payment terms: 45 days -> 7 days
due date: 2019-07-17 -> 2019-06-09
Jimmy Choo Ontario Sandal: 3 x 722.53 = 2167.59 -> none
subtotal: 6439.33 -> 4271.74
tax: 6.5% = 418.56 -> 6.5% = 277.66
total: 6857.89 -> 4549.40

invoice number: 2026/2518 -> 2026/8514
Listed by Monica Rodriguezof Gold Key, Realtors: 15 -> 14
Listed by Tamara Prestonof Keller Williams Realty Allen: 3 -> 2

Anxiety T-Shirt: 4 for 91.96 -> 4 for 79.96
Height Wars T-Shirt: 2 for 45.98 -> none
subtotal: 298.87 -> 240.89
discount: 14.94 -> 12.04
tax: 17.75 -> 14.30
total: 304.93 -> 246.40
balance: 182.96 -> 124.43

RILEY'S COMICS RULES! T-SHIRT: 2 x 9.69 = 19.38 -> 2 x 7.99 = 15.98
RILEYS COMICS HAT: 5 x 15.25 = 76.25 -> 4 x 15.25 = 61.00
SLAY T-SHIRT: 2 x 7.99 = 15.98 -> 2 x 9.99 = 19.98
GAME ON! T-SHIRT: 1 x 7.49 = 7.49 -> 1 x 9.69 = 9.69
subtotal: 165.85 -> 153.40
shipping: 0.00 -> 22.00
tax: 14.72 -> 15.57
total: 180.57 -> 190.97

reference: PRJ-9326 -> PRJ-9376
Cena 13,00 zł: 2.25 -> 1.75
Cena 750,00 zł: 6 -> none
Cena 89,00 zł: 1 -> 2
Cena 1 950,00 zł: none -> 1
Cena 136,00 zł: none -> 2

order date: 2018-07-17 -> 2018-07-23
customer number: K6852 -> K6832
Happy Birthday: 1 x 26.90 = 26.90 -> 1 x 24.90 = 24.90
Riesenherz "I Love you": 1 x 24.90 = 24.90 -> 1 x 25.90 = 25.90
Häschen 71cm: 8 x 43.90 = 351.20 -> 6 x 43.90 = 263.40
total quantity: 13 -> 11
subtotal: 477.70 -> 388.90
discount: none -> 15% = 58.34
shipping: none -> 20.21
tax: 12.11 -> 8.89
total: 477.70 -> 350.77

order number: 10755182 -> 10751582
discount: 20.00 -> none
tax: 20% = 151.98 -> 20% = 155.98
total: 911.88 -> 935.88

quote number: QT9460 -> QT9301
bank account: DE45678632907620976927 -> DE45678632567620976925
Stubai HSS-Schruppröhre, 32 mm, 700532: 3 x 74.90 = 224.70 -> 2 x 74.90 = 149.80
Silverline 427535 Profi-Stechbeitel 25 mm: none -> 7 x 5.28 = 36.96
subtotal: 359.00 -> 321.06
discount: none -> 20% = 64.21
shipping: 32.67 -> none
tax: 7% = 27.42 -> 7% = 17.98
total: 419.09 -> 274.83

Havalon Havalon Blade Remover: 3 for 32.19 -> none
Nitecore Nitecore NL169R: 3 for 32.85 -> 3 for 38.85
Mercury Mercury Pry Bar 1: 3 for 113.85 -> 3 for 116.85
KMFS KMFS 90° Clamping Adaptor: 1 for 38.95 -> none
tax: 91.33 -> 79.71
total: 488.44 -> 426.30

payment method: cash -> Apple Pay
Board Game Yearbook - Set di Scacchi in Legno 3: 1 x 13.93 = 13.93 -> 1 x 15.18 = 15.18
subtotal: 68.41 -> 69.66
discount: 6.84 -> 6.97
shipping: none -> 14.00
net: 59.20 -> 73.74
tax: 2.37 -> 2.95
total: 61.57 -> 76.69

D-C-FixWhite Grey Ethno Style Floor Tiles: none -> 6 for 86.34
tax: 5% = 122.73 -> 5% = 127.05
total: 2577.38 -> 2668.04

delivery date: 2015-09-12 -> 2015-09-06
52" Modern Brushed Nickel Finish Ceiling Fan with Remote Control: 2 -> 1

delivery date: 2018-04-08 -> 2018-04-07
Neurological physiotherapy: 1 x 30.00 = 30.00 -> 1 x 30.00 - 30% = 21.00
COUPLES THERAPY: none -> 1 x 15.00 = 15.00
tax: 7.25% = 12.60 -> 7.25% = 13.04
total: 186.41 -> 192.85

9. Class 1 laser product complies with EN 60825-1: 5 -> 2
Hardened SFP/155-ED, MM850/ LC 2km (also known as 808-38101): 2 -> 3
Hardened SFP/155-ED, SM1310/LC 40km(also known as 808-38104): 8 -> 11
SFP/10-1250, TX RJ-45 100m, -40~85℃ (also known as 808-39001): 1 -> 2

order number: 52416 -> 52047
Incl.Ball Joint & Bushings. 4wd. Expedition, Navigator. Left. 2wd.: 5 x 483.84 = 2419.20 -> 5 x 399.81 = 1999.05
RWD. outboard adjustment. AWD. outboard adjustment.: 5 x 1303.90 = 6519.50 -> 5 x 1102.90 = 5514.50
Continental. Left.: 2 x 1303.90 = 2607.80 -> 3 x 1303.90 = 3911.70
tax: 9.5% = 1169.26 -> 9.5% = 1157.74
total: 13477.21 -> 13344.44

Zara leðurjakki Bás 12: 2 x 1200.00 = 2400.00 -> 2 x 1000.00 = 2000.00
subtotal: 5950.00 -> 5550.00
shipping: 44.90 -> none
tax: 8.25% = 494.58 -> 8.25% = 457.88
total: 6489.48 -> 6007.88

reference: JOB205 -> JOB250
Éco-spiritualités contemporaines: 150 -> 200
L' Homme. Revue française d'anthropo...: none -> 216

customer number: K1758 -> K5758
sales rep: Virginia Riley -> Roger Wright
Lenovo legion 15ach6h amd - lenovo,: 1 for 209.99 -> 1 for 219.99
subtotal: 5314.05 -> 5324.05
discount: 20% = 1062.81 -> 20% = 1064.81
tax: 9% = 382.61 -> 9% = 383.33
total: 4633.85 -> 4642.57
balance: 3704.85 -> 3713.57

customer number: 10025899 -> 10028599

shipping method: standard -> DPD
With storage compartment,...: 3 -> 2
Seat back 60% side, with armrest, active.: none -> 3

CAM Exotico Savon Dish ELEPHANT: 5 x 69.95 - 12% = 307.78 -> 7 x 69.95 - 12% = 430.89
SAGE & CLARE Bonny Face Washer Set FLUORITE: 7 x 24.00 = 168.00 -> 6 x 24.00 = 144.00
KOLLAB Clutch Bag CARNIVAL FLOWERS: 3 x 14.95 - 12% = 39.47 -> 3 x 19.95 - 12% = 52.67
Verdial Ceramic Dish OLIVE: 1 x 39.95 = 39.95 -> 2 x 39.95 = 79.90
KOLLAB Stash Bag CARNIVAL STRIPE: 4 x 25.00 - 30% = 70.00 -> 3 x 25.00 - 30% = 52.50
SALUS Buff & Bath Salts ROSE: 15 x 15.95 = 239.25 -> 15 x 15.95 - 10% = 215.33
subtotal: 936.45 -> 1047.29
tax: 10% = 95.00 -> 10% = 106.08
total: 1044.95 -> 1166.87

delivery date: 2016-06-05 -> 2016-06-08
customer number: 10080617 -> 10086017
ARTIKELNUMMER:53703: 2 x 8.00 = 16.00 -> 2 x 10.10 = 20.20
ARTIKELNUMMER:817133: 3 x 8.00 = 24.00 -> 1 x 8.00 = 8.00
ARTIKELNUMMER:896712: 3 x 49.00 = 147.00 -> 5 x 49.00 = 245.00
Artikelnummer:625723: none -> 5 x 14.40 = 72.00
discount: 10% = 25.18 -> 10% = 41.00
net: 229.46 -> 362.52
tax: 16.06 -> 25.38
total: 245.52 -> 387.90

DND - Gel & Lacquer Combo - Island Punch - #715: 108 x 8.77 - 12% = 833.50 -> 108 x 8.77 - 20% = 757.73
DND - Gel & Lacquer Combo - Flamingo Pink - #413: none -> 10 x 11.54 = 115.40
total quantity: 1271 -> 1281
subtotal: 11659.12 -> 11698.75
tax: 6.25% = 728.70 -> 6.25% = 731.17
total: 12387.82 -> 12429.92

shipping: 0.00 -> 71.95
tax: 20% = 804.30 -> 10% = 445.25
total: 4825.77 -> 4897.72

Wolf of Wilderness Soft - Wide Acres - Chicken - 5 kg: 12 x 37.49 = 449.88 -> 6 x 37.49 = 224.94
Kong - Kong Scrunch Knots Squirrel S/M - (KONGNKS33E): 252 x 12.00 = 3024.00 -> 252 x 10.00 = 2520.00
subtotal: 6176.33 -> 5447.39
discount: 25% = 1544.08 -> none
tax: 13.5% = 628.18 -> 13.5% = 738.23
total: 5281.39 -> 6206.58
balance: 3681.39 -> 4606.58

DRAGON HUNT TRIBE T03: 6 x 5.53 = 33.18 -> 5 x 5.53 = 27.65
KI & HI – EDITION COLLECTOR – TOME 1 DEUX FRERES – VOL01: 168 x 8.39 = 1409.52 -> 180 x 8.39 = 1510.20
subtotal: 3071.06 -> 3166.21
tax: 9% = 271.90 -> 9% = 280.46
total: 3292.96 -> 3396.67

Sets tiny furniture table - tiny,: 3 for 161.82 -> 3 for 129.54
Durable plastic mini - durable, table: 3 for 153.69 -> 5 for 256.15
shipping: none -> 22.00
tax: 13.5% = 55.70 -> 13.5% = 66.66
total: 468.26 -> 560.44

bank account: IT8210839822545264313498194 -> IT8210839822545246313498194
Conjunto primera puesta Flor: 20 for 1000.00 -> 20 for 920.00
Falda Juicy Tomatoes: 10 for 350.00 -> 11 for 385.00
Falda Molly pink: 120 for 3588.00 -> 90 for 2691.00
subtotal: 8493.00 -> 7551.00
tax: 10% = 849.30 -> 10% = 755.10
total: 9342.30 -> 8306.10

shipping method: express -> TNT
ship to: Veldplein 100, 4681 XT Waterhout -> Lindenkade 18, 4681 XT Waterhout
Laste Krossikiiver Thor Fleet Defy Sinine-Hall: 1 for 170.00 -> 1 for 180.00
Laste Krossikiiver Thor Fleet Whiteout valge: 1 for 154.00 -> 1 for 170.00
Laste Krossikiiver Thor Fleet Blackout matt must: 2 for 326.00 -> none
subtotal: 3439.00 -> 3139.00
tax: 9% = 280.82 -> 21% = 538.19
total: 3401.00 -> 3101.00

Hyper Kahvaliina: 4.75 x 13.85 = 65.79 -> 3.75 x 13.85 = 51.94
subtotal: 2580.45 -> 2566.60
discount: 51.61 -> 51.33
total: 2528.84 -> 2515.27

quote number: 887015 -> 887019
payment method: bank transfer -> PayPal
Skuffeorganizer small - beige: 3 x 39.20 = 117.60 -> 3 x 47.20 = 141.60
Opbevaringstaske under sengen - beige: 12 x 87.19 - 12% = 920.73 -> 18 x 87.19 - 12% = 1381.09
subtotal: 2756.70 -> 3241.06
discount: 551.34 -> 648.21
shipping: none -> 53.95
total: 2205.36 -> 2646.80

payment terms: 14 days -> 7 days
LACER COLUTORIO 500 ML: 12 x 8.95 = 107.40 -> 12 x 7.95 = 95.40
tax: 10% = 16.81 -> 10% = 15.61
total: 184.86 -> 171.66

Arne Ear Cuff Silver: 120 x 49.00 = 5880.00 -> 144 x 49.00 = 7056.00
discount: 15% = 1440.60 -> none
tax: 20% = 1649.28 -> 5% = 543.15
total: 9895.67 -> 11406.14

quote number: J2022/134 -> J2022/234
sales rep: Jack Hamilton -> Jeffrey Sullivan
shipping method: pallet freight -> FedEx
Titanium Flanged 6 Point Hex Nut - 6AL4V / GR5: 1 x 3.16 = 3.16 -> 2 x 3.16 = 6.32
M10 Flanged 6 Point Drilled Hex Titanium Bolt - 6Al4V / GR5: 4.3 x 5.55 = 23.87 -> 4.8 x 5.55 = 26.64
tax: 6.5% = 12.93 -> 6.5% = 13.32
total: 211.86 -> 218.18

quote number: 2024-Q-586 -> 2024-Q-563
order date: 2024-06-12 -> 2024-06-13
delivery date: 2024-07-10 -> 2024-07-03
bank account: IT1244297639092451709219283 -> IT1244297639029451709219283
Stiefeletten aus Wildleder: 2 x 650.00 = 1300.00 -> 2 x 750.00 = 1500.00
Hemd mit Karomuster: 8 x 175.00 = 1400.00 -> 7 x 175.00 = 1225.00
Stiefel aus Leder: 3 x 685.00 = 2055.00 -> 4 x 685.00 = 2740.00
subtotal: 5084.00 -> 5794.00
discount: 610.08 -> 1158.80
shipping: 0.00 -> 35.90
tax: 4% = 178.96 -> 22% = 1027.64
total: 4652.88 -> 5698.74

# # #

## Exercise instructions
Give back exactly the lines running from the line that has "M10 Flanged 6" to the end of the entries above.

## Solution for this task
M10 Flanged 6 Point Drilled Hex Titanium Bolt - 6Al4V / GR5: 4.3 x 5.55 = 23.87 -> 4.8 x 5.55 = 26.64
tax: 6.5% = 12.93 -> 6.5% = 13.32
total: 211.86 -> 218.18

quote number: 2024-Q-586 -> 2024-Q-563
order date: 2024-06-12 -> 2024-06-13
delivery date: 2024-07-10 -> 2024-07-03
bank account: IT1244297639092451709219283 -> IT1244297639029451709219283
Stiefeletten aus Wildleder: 2 x 650.00 = 1300.00 -> 2 x 750.00 = 1500.00
Hemd mit Karomuster: 8 x 175.00 = 1400.00 -> 7 x 175.00 = 1225.00
Stiefel aus Leder: 3 x 685.00 = 2055.00 -> 4 x 685.00 = 2740.00
subtotal: 5084.00 -> 5794.00
discount: 610.08 -> 1158.80
shipping: 0.00 -> 35.90
tax: 4% = 178.96 -> 22% = 1027.64
total: 4652.88 -> 5698.74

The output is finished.